(Beginning of Data extracts)

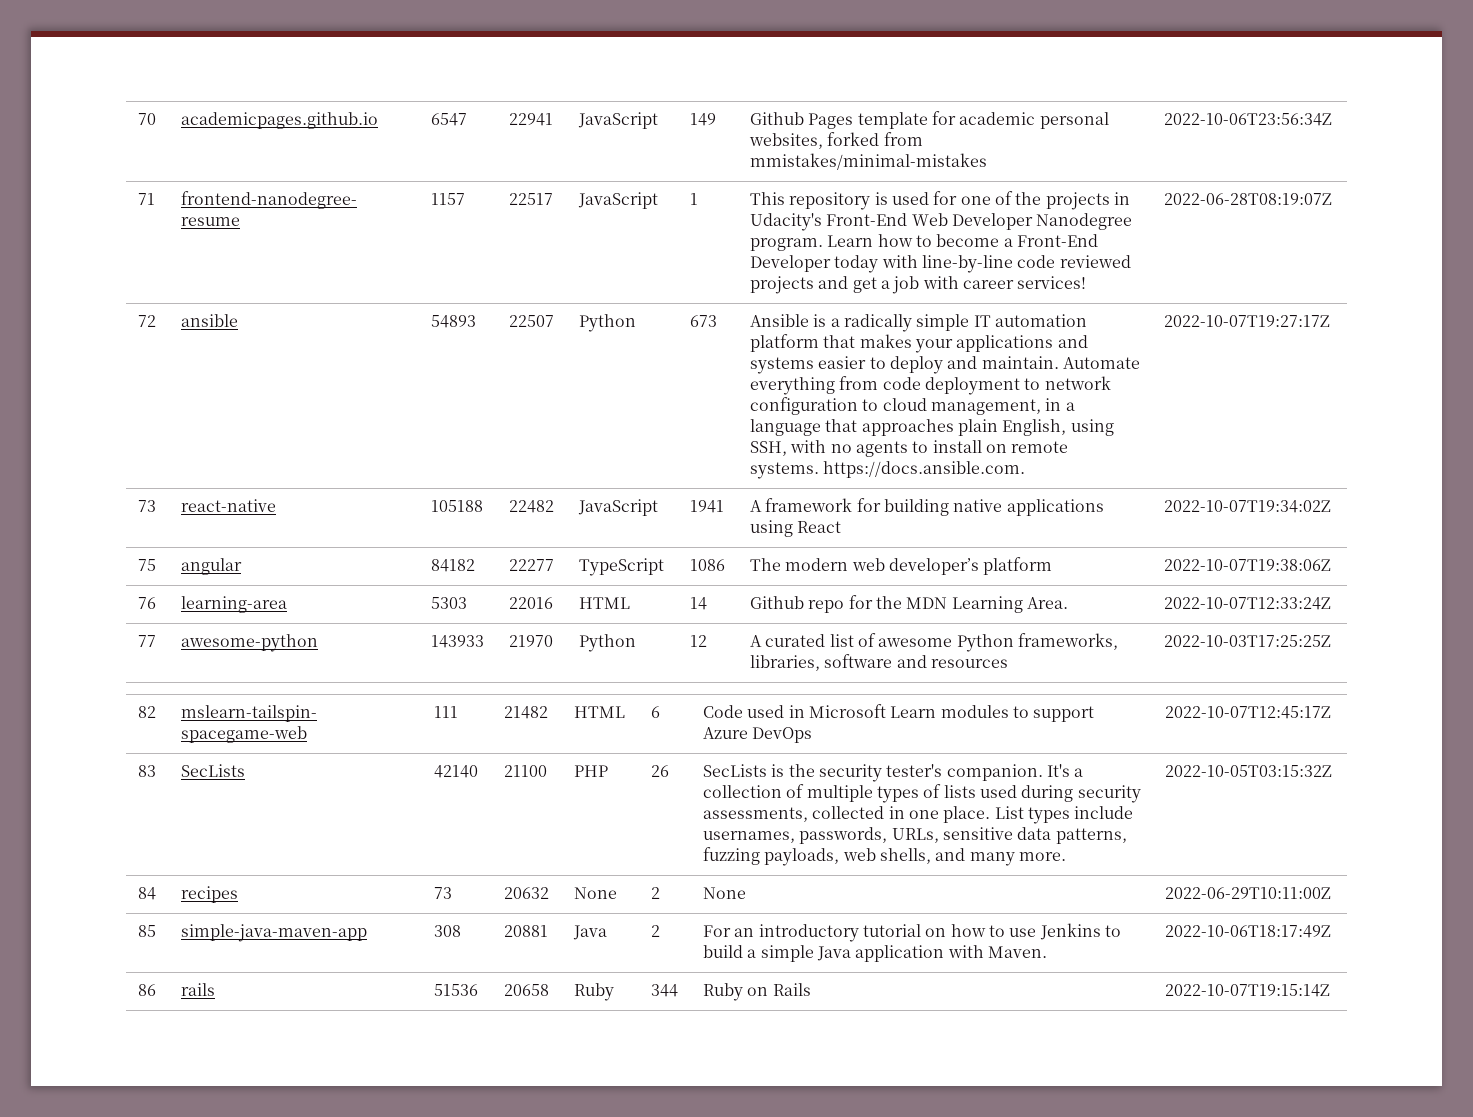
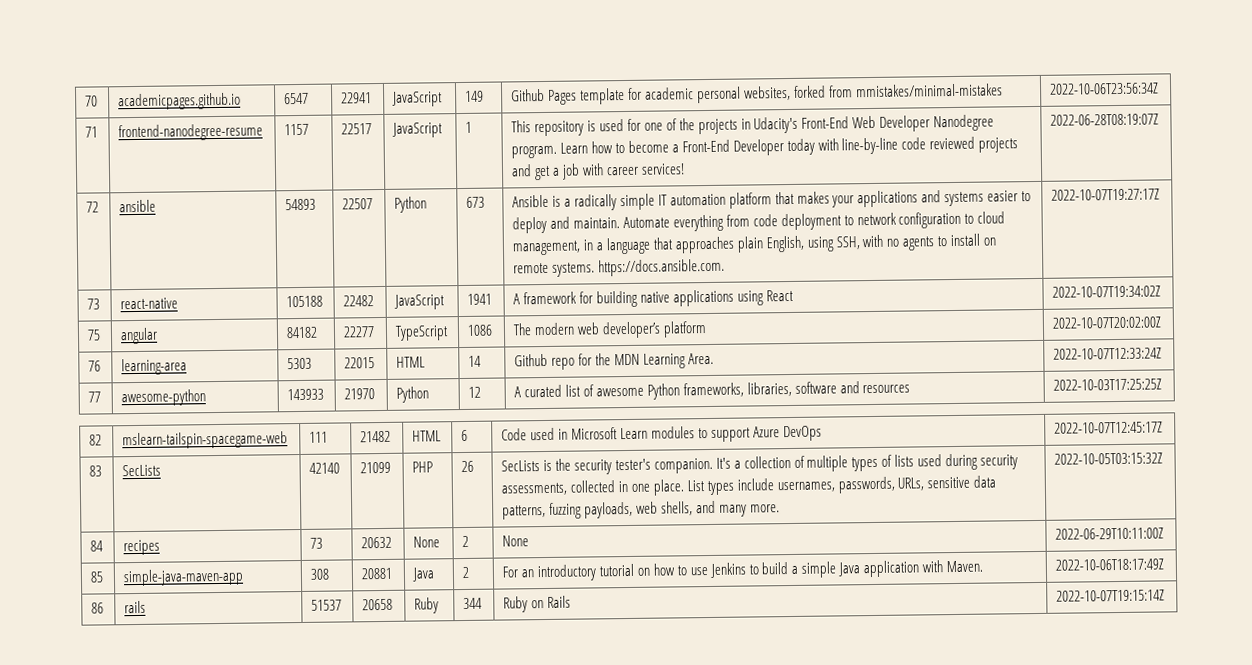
- 75 | angular | 84182 | 22277 | TypeScript | 1086 | The modern web developer’s platform | 2022-10-07T19:38:06Z
+ 75 | angular | 84182 | 22277 | TypeScript | 1086 | The modern web developer’s platform | 2022-10-07T20:02:00Z
- 76 | learning-area | 5303 | 22016 | HTML | 14 | Github repo for the MDN Learning Area. | 2022-10-07T12:33:24Z
+ 76 | learning-area | 5303 | 22015 | HTML | 14 | Github repo for the MDN Learning Area. | 2022-10-07T12:33:24Z
- 21100
+ 21099
- 86 | rails | 51536 | 20658 | Ruby | 344 | Ruby on Rails | 2022-10-07T19:15:14Z
+ 86 | rails | 51537 | 20658 | Ruby | 344 | Ruby on Rails | 2022-10-07T19:15:14Z

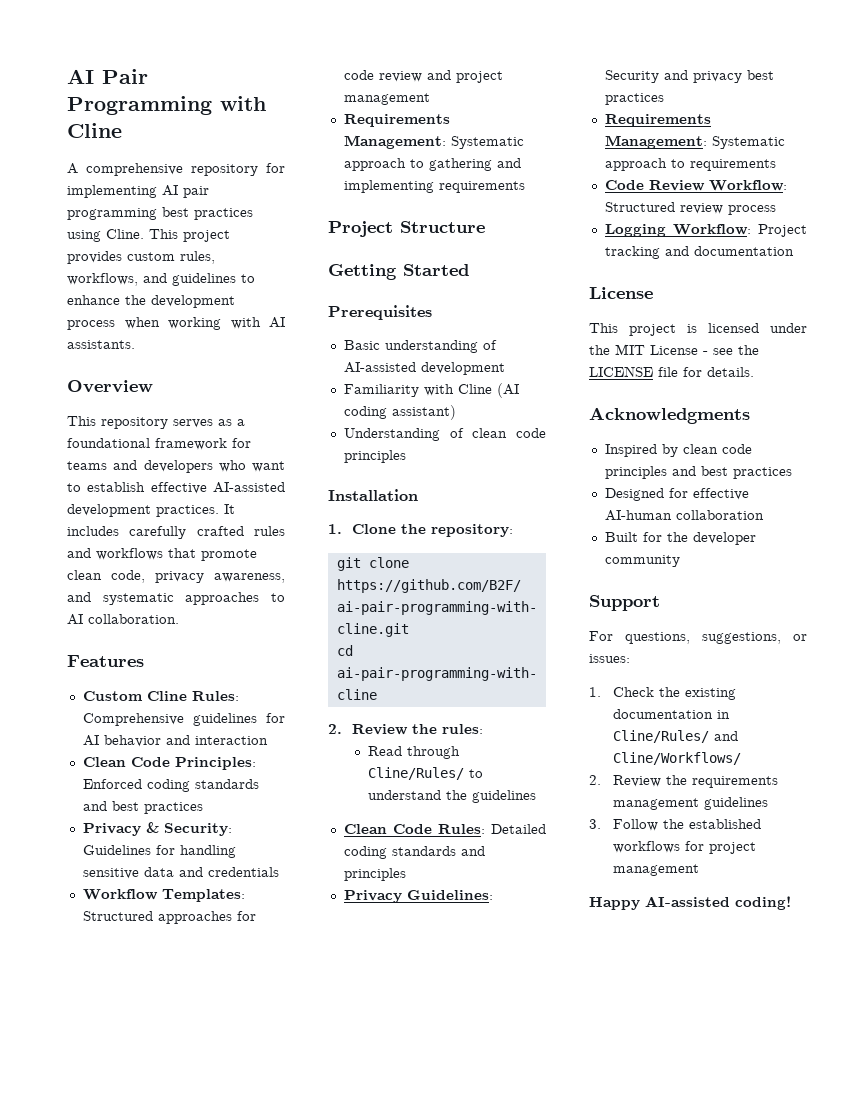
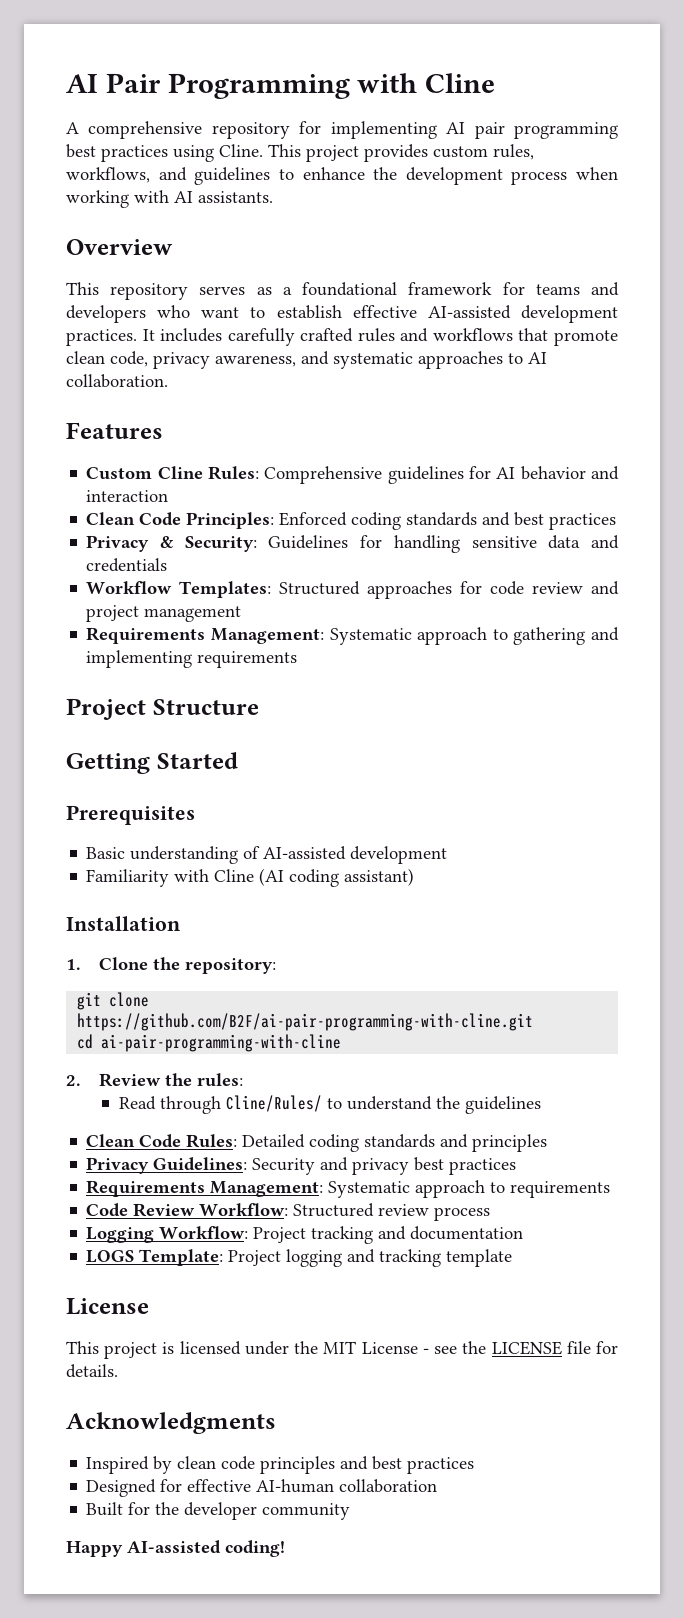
- Understanding of clean code principles
+ LOGS Template: Project logging and tracking template
- Support
- For questions, suggestions, or issues:
- 1. Check the existing documentation in Cline/Rules/ and Cline/Workflows/
- 2. Review the requirements management guidelines
- 3. Follow the established workflows for project management

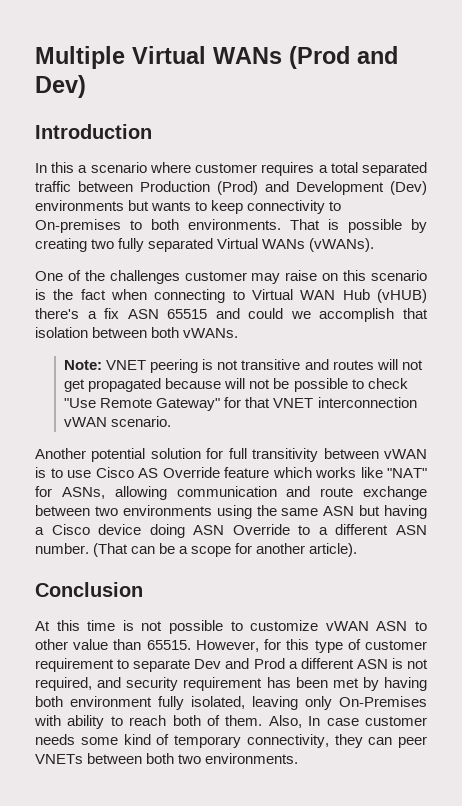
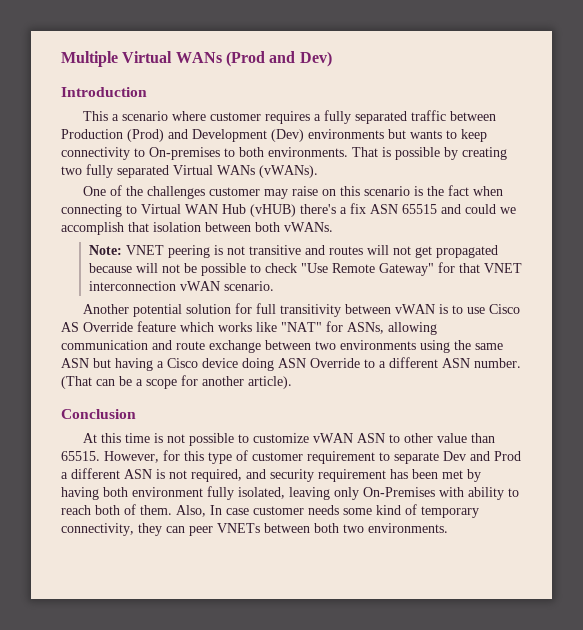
- In this a scenario where customer requires a total separated traffic between Production (Prod) and Development (Dev) environments but wants to keep connectivity to On-premises to both environments.
+ This a scenario where customer requires a fully separated traffic between Production (Prod) and Development (Dev) environments but wants to keep connectivity to On-premises to both environments.

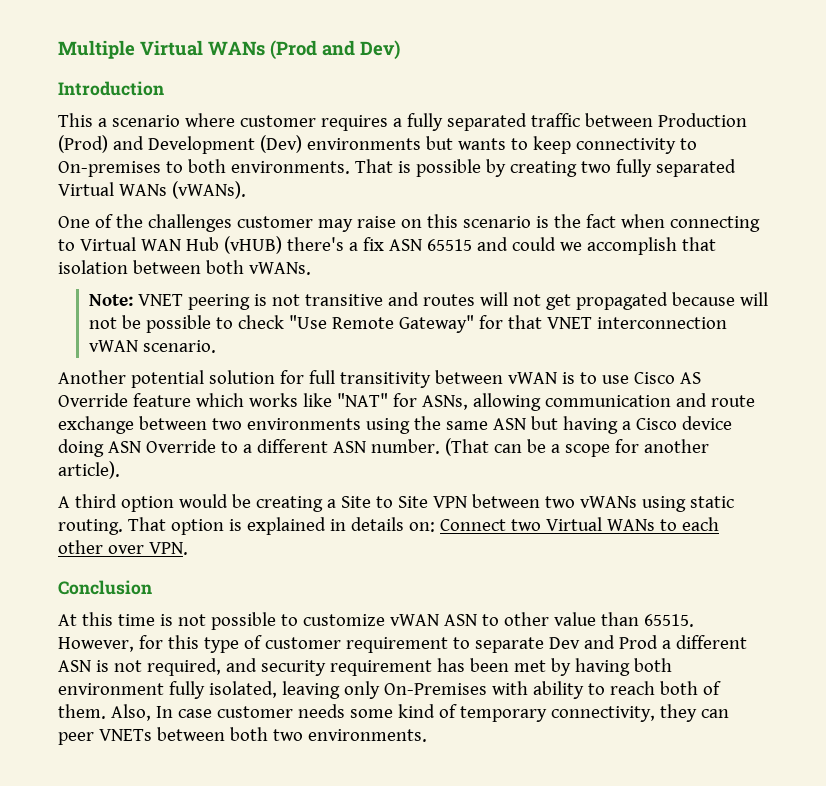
+ A third option would be creating a Site to Site VPN between two vWANs using static routing. That option is explained in details on: Connect two Virtual WANs to each other over VPN.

(End of Data extracts)

**What is required**: What you print must match the entries exactly, except that no pictures appear.

**Exercise result**:
- 75 | angular | 84182 | 22277 | TypeScript | 1086 | The modern web developer’s platform | 2022-10-07T19:38:06Z
+ 75 | angular | 84182 | 22277 | TypeScript | 1086 | The modern web developer’s platform | 2022-10-07T20:02:00Z
- 76 | learning-area | 5303 | 22016 | HTML | 14 | Github repo for the MDN Learning Area. | 2022-10-07T12:33:24Z
+ 76 | learning-area | 5303 | 22015 | HTML | 14 | Github repo for the MDN Learning Area. | 2022-10-07T12:33:24Z
- 21100
+ 21099
- 86 | rails | 51536 | 20658 | Ruby | 344 | Ruby on Rails | 2022-10-07T19:15:14Z
+ 86 | rails | 51537 | 20658 | Ruby | 344 | Ruby on Rails | 2022-10-07T19:15:14Z

- Understanding of clean code principles
+ LOGS Template: Project logging and tracking template
- Support
- For questions, suggestions, or issues:
- 1. Check the existing documentation in Cline/Rules/ and Cline/Workflows/
- 2. Review the requirements management guidelines
- 3. Follow the established workflows for project management

- In this a scenario where customer requires a total separated traffic between Production (Prod) and Development (Dev) environments but wants to keep connectivity to On-premises to both environments.
+ This a scenario where customer requires a fully separated traffic between Production (Prod) and Development (Dev) environments but wants to keep connectivity to On-premises to both environments.

+ A third option would be creating a Site to Site VPN between two vWANs using static routing. That option is explained in details on: Connect two Virtual WANs to each other over VPN.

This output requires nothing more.